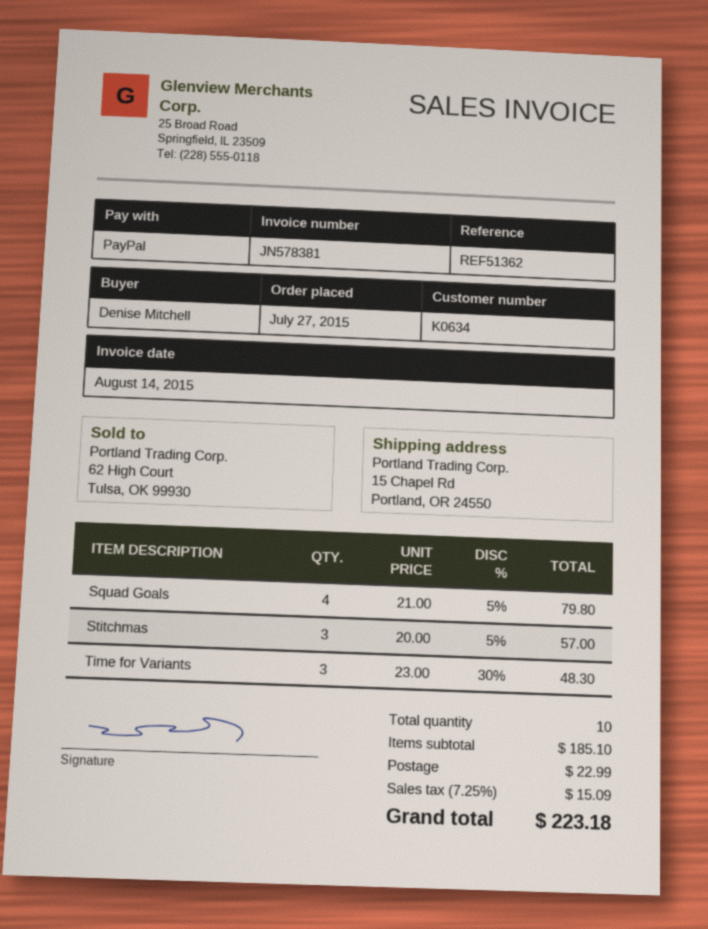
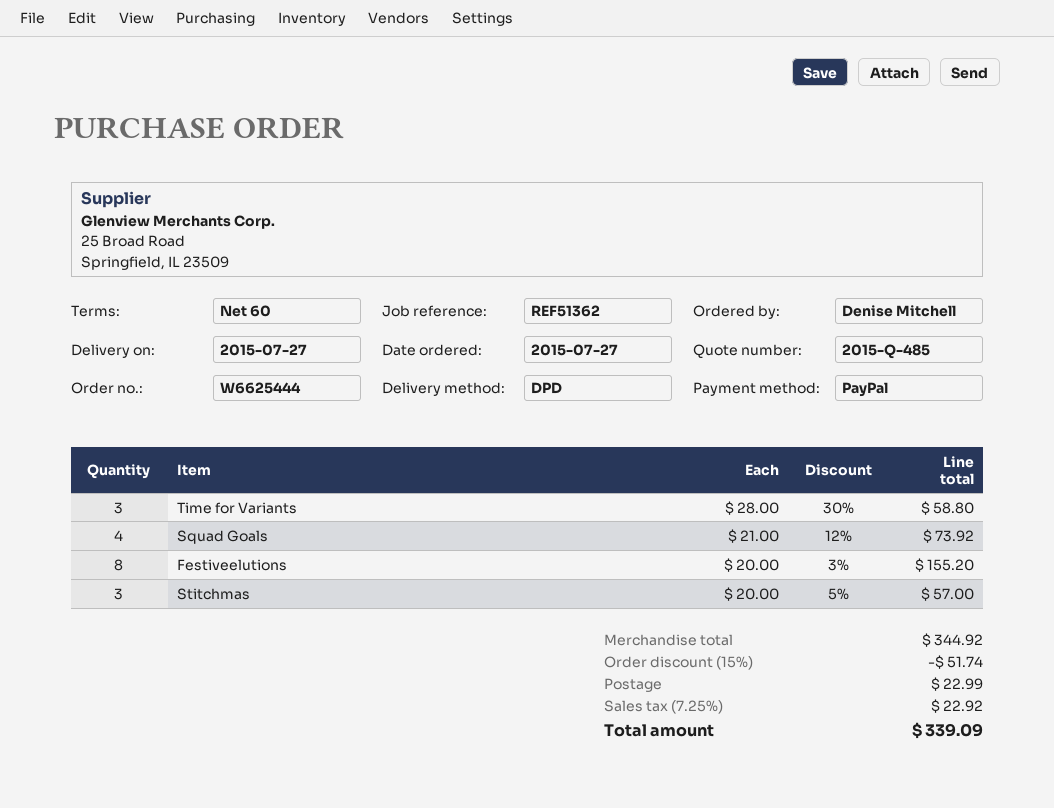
Squad Goals: 4 x 21.00 - 5% = 79.80 -> 4 x 21.00 - 12% = 73.92
Time for Variants: 3 x 23.00 - 30% = 48.30 -> 3 x 28.00 - 30% = 58.80
Festiveelutions: none -> 8 x 20.00 - 3% = 155.20
subtotal: 185.10 -> 344.92
discount: none -> 15% = 51.74
tax: 7.25% = 15.09 -> 7.25% = 22.92
total: 223.18 -> 339.09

────────────────

WORK INSTRUCTION – Copy exactly the line containing "Time for Variants: 3" and each line after it through the end of the records above.

SOLUTION FOR THIS TASK –
Time for Variants: 3 x 23.00 - 30% = 48.30 -> 3 x 28.00 - 30% = 58.80
Festiveelutions: none -> 8 x 20.00 - 3% = 155.20
subtotal: 185.10 -> 344.92
discount: none -> 15% = 51.74
tax: 7.25% = 15.09 -> 7.25% = 22.92
total: 223.18 -> 339.09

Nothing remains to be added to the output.